What you need to do >>
The answer must be an exact copy of the lines from the one containing "- Yesterday, I" through the end of the records, with the pictures left out.

>>>

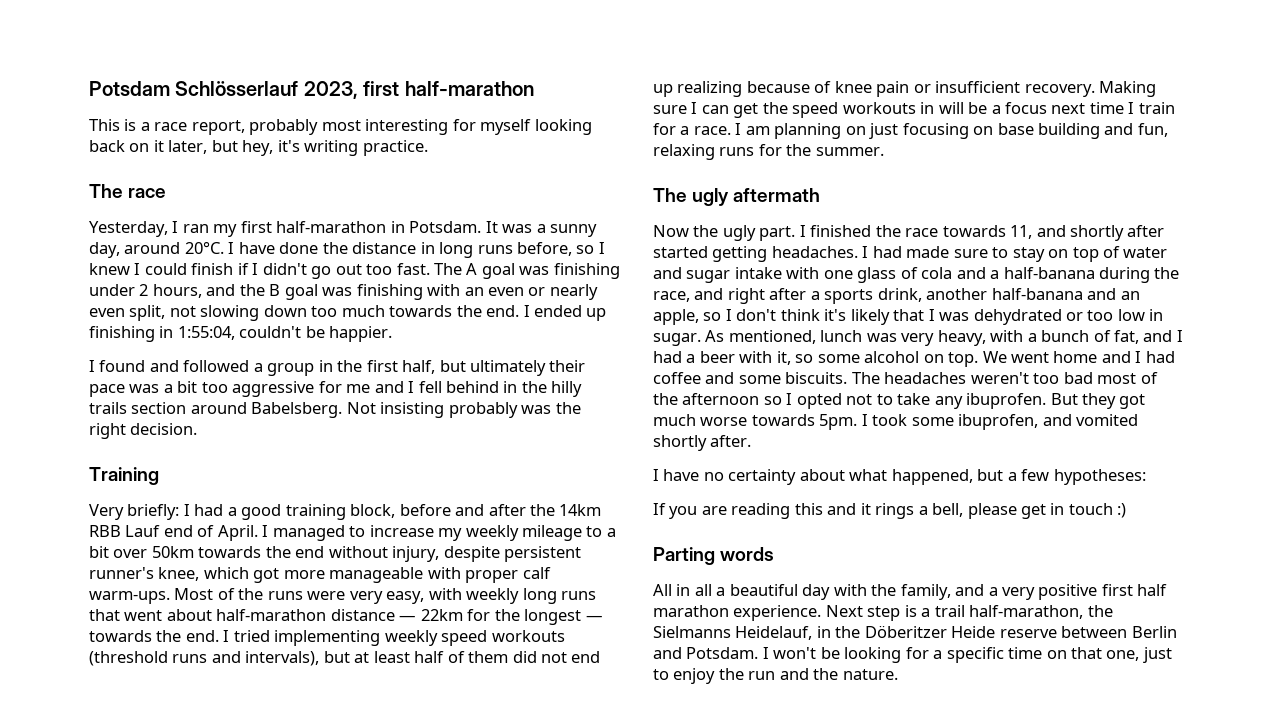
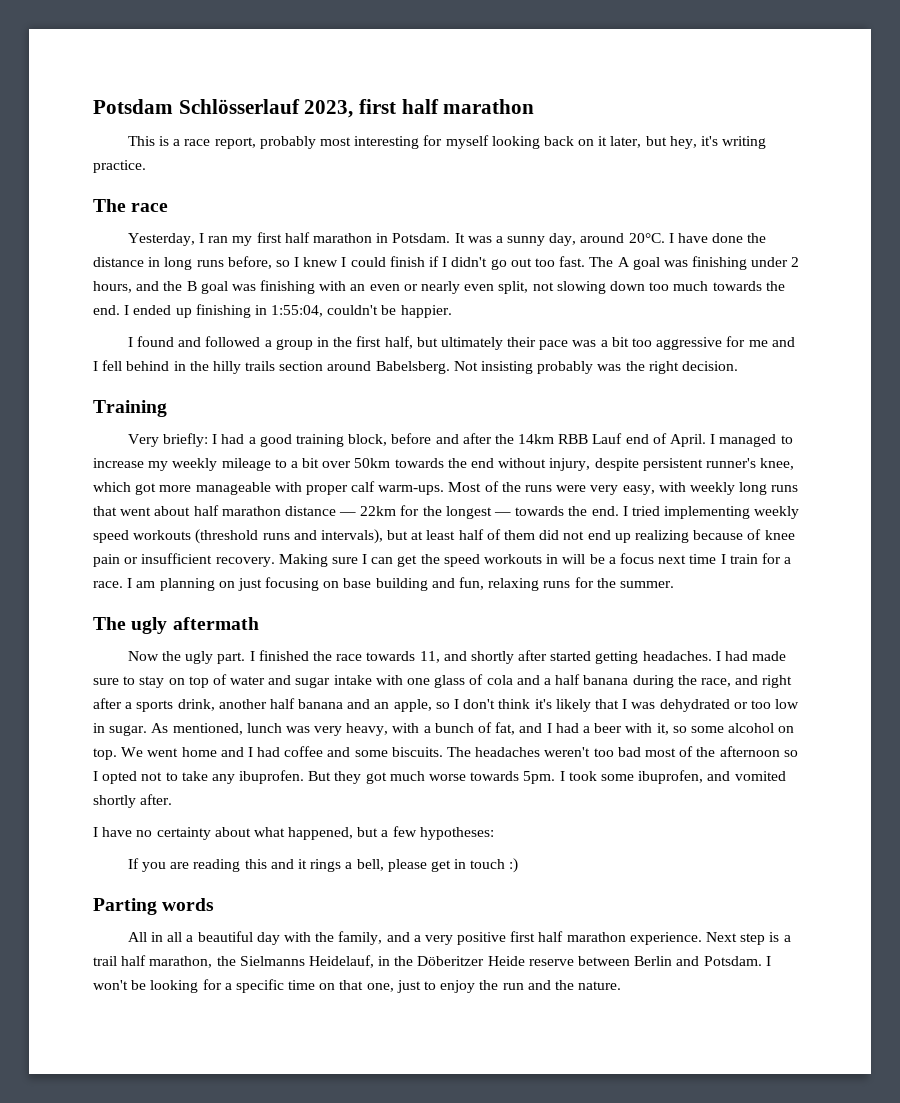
- Potsdam Schlösserlauf 2023, first half-marathon
+ Potsdam Schlösserlauf 2023, first half marathon
- Yesterday, I ran my first half-marathon in Potsdam.
+ Yesterday, I ran my first half marathon in Potsdam.
- Most of the runs were very easy, with weekly long runs that went about half-marathon distance — 22km for the longest — towards the end.
+ Most of the runs were very easy, with weekly long runs that went about half marathon distance — 22km for the longest — towards the end.
- I had made sure to stay on top of water and sugar intake with one glass of cola and a half-banana during the race, and right after a sports drink, another half-banana and an apple, so I don't think it's likely that I was dehydrated or too low in sugar.
+ I had made sure to stay on top of water and sugar intake with one glass of cola and a half banana during the race, and right after a sports drink, another half banana and an apple, so I don't think it's likely that I was dehydrated or too low in sugar.
- Next step is a trail half-marathon, the Sielmanns Heidelauf, in the Döberitzer Heide reserve between Berlin and Potsdam.
+ Next step is a trail half marathon, the Sielmanns Heidelauf, in the Döberitzer Heide reserve between Berlin and Potsdam.

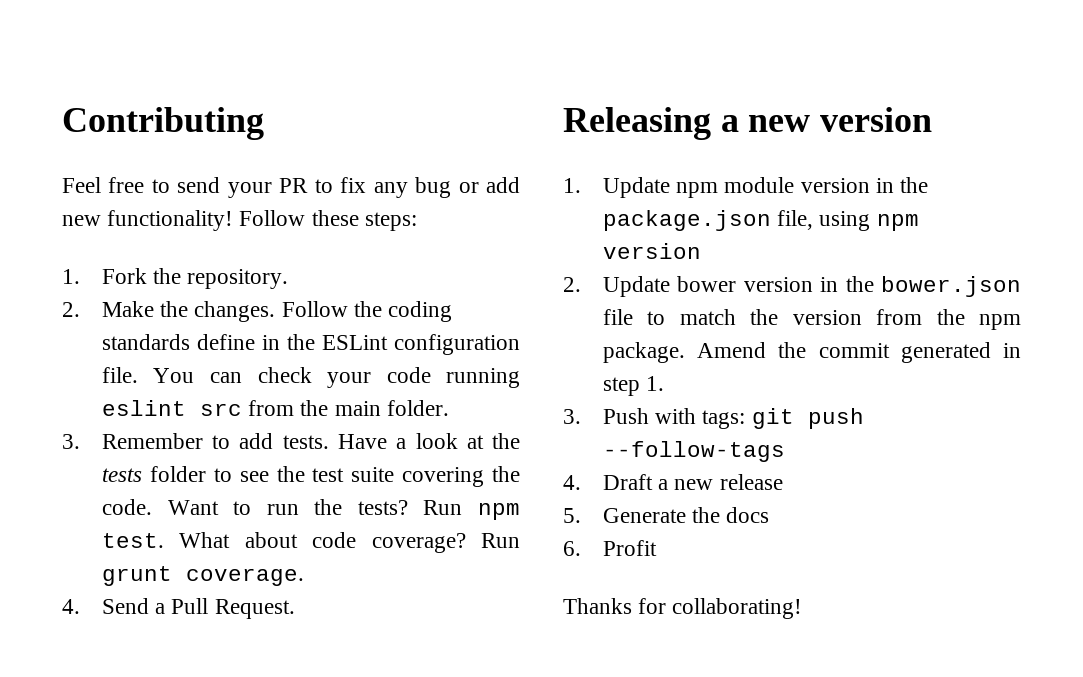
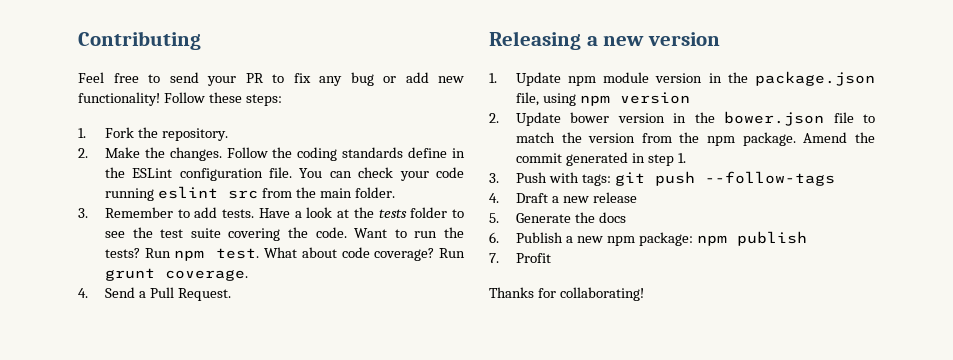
- 6. Profit
+ 6. Publish a new npm package: npm publish
+ 7. Profit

<<<

Task answer >>
- Yesterday, I ran my first half-marathon in Potsdam.
+ Yesterday, I ran my first half marathon in Potsdam.
- Most of the runs were very easy, with weekly long runs that went about half-marathon distance — 22km for the longest — towards the end.
+ Most of the runs were very easy, with weekly long runs that went about half marathon distance — 22km for the longest — towards the end.
- I had made sure to stay on top of water and sugar intake with one glass of cola and a half-banana during the race, and right after a sports drink, another half-banana and an apple, so I don't think it's likely that I was dehydrated or too low in sugar.
+ I had made sure to stay on top of water and sugar intake with one glass of cola and a half banana during the race, and right after a sports drink, another half banana and an apple, so I don't think it's likely that I was dehydrated or too low in sugar.
- Next step is a trail half-marathon, the Sielmanns Heidelauf, in the Döberitzer Heide reserve between Berlin and Potsdam.
+ Next step is a trail half marathon, the Sielmanns Heidelauf, in the Döberitzer Heide reserve between Berlin and Potsdam.

- 6. Profit
+ 6. Publish a new npm package: npm publish
+ 7. Profit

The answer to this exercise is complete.